「おい。バカ、何してるんだよ。よせよ。」


俺が慌てふためいていると


「あなたの言った通り、あの頃の私は本当にバカだった。人の心を弄んで、楽しんでた。最低だった、恥ずかしいよ。」


と土下座したまま、小川は言う。周りに人はいなかったが、俺は困惑する。


「小川、わかった。
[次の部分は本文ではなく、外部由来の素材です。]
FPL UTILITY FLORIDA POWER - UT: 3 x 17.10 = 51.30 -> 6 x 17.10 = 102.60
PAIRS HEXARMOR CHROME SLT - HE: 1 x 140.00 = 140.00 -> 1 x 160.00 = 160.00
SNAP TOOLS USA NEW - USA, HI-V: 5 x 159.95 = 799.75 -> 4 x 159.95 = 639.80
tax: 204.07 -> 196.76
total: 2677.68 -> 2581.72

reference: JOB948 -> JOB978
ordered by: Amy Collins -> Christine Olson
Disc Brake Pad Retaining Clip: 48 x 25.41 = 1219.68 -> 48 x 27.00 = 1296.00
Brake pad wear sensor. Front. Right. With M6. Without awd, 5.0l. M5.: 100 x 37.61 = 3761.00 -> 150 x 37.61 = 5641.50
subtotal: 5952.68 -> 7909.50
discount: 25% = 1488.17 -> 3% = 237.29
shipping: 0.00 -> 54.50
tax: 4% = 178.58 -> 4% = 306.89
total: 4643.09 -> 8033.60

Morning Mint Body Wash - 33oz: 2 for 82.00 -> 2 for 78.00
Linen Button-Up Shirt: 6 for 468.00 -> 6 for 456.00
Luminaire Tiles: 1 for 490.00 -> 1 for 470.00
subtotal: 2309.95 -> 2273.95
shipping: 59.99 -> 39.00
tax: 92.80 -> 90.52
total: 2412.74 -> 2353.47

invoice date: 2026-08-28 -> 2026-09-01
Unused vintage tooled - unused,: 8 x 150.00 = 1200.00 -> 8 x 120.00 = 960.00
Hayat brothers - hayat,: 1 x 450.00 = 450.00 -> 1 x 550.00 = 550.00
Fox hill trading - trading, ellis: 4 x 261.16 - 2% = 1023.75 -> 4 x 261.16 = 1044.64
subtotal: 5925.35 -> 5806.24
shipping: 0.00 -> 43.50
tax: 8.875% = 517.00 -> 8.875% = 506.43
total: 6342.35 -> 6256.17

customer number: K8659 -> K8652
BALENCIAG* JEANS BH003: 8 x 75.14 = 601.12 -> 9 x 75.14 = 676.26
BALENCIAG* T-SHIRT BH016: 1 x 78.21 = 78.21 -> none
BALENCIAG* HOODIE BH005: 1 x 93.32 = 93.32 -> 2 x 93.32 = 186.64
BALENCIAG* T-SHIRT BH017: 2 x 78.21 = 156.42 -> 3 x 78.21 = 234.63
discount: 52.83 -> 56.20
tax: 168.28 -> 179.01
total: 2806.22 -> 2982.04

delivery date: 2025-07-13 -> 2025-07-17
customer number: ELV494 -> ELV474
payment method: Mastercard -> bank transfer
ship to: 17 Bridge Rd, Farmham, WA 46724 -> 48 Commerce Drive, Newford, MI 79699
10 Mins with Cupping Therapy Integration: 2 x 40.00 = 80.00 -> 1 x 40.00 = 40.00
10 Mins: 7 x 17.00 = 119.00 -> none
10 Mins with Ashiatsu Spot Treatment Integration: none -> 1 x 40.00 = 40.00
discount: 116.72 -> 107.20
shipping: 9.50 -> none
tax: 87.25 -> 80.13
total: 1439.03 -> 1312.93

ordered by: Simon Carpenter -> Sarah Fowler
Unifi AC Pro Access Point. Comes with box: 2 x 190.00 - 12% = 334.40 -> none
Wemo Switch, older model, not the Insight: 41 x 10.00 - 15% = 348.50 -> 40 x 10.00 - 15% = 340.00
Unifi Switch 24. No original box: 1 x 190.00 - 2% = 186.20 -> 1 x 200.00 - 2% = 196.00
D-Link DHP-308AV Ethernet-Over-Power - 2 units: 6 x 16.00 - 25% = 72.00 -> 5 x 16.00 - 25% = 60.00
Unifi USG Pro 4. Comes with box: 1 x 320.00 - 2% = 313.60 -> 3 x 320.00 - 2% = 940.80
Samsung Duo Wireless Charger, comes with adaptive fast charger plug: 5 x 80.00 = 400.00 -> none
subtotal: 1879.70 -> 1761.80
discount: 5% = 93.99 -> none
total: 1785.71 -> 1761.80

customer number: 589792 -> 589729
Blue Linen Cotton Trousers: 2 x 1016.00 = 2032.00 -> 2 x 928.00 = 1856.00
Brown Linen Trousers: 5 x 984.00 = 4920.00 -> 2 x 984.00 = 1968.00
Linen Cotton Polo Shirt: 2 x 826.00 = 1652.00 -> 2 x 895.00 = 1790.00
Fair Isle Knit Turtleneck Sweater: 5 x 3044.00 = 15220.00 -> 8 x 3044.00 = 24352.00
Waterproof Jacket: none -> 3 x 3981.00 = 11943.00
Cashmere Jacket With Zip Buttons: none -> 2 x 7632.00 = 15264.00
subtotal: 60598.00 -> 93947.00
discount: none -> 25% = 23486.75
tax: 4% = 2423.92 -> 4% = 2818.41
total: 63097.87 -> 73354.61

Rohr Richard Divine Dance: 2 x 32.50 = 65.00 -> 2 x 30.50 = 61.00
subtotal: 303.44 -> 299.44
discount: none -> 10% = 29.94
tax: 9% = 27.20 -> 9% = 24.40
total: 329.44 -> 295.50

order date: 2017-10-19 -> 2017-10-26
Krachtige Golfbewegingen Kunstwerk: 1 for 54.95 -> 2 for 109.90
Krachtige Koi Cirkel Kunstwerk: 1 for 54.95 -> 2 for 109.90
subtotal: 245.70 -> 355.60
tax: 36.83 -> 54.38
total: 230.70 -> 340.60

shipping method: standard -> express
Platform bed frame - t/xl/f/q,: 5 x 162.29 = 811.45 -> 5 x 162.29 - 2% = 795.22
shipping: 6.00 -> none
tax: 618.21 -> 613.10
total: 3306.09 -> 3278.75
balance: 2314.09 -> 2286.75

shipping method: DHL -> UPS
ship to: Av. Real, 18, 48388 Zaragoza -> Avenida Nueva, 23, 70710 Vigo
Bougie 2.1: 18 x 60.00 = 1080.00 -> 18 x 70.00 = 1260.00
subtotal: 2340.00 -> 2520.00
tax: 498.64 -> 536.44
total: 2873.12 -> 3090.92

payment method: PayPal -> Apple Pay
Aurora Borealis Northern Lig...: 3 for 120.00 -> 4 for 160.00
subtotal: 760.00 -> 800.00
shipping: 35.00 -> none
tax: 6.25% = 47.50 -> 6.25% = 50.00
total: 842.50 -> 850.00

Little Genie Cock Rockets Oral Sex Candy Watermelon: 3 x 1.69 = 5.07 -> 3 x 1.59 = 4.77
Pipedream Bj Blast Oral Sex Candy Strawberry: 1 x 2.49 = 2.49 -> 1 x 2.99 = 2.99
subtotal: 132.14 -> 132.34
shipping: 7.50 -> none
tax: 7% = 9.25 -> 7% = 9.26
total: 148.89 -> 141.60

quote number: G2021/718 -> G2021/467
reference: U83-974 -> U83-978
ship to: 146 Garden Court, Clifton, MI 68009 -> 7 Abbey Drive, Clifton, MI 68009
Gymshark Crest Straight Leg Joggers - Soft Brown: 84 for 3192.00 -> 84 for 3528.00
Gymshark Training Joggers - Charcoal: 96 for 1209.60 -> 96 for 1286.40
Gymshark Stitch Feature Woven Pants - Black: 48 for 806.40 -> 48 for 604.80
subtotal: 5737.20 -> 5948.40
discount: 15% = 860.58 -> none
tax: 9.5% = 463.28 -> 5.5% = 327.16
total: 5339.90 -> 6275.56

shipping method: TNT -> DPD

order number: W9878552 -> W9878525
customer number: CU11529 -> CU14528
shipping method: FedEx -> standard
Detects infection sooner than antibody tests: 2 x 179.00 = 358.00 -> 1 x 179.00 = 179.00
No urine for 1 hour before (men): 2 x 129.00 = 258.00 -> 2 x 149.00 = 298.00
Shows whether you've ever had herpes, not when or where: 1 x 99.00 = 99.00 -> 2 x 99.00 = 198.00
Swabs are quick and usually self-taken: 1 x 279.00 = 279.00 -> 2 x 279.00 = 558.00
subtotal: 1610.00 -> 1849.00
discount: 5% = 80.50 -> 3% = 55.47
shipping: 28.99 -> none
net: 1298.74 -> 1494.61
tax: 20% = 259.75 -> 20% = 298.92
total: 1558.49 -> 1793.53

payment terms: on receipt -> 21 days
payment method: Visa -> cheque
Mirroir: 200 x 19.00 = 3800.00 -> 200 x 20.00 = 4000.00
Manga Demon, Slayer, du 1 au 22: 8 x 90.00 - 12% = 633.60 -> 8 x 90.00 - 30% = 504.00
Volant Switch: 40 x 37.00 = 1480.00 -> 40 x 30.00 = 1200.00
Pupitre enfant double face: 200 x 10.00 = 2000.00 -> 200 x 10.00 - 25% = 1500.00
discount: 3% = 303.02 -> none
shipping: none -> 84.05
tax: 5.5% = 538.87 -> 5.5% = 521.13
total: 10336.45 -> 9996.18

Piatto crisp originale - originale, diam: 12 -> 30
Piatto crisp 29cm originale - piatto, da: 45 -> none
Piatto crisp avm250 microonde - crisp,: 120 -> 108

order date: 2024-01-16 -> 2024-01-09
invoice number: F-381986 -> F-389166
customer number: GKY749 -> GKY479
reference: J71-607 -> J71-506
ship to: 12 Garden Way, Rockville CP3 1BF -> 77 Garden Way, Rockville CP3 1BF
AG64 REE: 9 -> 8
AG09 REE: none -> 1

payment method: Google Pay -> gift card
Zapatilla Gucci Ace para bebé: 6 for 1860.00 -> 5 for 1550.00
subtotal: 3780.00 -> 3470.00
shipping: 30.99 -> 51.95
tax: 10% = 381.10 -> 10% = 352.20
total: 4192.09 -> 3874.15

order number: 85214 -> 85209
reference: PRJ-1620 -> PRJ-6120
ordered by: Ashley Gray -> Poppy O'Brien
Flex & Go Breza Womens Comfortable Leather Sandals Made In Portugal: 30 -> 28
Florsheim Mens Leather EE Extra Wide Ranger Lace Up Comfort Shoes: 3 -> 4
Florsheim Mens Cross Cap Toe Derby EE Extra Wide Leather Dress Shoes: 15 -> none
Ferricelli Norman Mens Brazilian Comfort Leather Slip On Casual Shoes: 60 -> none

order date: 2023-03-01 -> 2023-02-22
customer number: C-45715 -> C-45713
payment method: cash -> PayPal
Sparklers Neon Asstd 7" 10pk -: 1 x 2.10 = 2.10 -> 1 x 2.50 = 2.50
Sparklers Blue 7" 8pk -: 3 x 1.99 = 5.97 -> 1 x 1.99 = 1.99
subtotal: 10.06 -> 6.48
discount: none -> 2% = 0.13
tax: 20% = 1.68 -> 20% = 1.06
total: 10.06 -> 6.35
わかったから、土下座だけは止めてくれよ。」


そう言って、頭を上げさせようとするけど


「もう1つだけ言わせて。告白されたのに、まだ気づいてないみたいだけど、梓は、あのこととは無関係だからね。」


「えっ?」


「梓が・・・あんなことする子だと思う?」


「小川・・・。」


ここでようやく小川は頭を上げたけど、まだ正座したまま。


「あの時、あなたが中身も見ないで破り捨てた手紙。私も中を見たわけじゃないけど、たぶん内容は、私が翔真くんに渡したのと変わらなかったと思う。だけど・・・あなたがもし、あの手紙を読んで、指定された場所に行ったとしても、待っていたのは、間違いなく梓1人だけ。梓は本気だったんだよ、梓は本当にあの時、勇気を振り絞って、あんたに思いを伝えようとしてたんだよ。」


その小川の言葉に、俺は愕然とする。


「でもその梓の勇気を私がぶち壊した。あんたが誤解したのも、無理ないと思う。親友の翔真くんが私達に酷い目に合わされて、数日後だもんね。私と梓はいつも一緒だったし。でもね、梓は誓って無関係だからね。むしろ、私を懸命に止めてた。『美里、そんなことしちゃ、ダメだよ。このままじゃ、私、美里が嫌いになっちゃう』って。でもあの時の私は本当にどうかしてた。悪い仲間とつるんで、暴走しちゃってた。楽しんじゃってた・・・ごめんなさい。」


ずっと前から、小学生の頃から、あなたが好きだった・・・石原の言葉が甦る。


(あれは本物のラブレターだった。当時はもちろん、この前もそれに気付かなかったなんて・・・。)


俺は自分の迂闊さに、呆れるしかなかった。